1

I am told that the definition of a polyhedron is

$$P = \{ x \vert a_j^T x \le b_j, j = 1, \dots, m, c_j^T x = d_j, j = 1, \dots, p \}.$$

I am then told that the compact notation is

$$P = \{ x \vert Ax \preceq b, Cx = d \},$$

where

$$A = \begin{bmatrix} a_1^T \\ \vdots \\ a_m^T \end{bmatrix}, \ \ \ \ \ \ \ \ \ \ C = \begin{bmatrix} c_1^T \\ \vdots \\ c_p^T \end{bmatrix},$$

and the symbol $\preceq$ denotes vector inequality or compenentwise inequality in $\mathbb{R}^m$: $u \preceq v$ means $u_i \le v_i$ for $i = 1, \dots, m$.

I am then told that a simplex is a family of polyhedra.
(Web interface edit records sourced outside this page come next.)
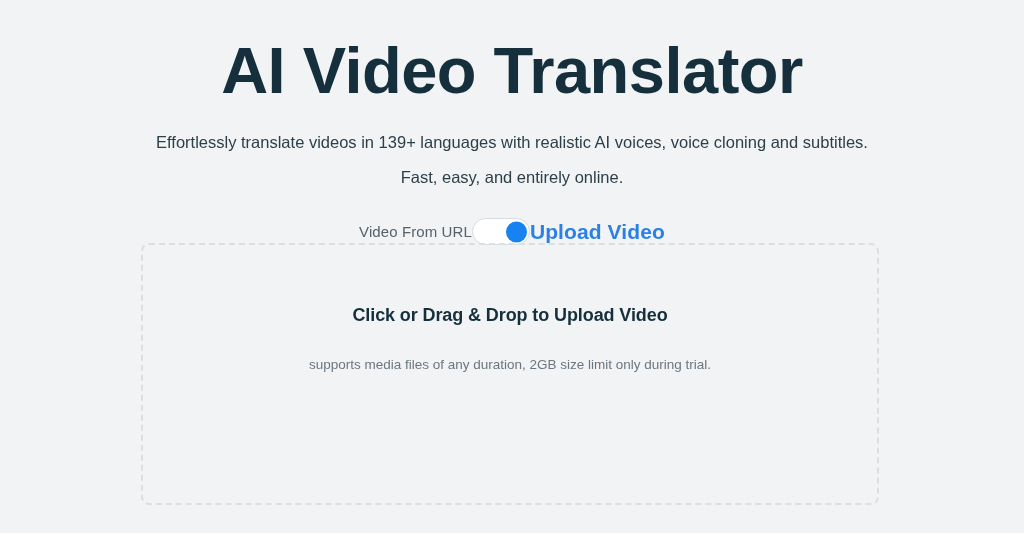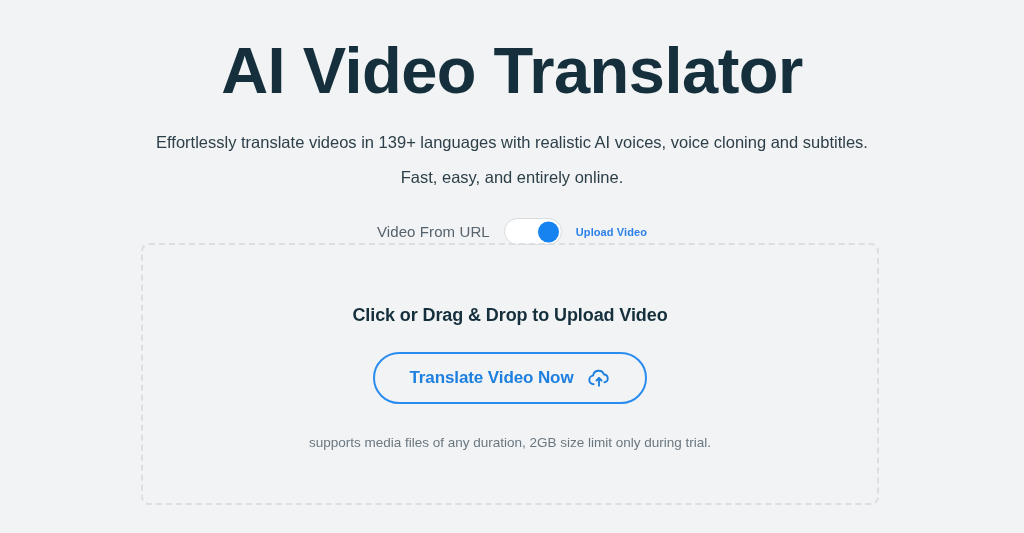--- a/index.html
+++ b/index.html
@@ -44,29 +44,28 @@
   }
   .hero-sub .line1 { display: block; margin-top: 24px; }
   .hero-sub .line2 { display: block; margin-top: 17px; }
 
   
   .toggle-row {
     margin-top: 32px;
     display: flex;
     align-items: center;
     justify-content: center;
-    gap: 14px;
   }
   .toggle-label-left {
     font-size: 15px;
     color: #56626c;
     letter-spacing: 0.1px;
   }
   .toggle-label-right {
-    font-size: 11px;
+    font-size: 21px;
     color: #2b7fe8;
     font-weight: 700;
     letter-spacing: 0.1px;
   }
   .switch {
     position: relative;
     width: 58px;
     height: 27px;
     border-radius: 14px;
     background: #ffffff;
@@ -166,28 +165,18 @@
       <span class="knob"></span>
     </div>
 
     <span class="toggle-label-right">Upload Video</span>
   </div>
 
   <div class="dropzone">
 
     <p class="dz-title">Click or Drag &amp; Drop to Upload Video</p>
 
-    <button class="translate-btn">
-      <span>Translate Video Now</span>
-      <span class="cloud-icon">
-        <svg width="24" height="24" viewBox="0 0 24 24" fill="none" stroke="#1d7fe0" stroke-width="1.9" stroke-linecap="round" stroke-linejoin="round">
-          <path d="M6.6 18.2a4.3 4.3 0 0 1-.5-8.57 5.6 5.6 0 0 1 10.84-1.2 3.95 3.95 0 0 1 .55 7.83"></path>
-          <path d="M12 19.8v-7.6"></path>
-          <path d="M9.5 14.5 12 12l2.5 2.5"></path>
-        </svg>
-      </span>
-    </button>
 
     <p class="dz-note first">supports media files of any duration, 2GB size limit only during trial.</p>
 
   </div>
 
 </div>
 
 </body></html>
If the $k + 1$ points $v_0, \dots, v_k \in \mathbb{R}^n$ are affinely independent, which means $v_1 - v_0, \dots, v_k - v_0$ are linearly independent, then the simplex determined by them is given by

$$C = \mathbf{\text{conv}}\{v_0, \dots, v_k\} = \{ \theta_0 v_0+ \dots + \theta_k v_k \vert \theta \succeq 0, \mathbf{1}^T \theta = 1 \},$$

where $\mathbf{\text{conv}}$ is the convex hull, and $\mathbf{1}$ denotes the vector with all entries one.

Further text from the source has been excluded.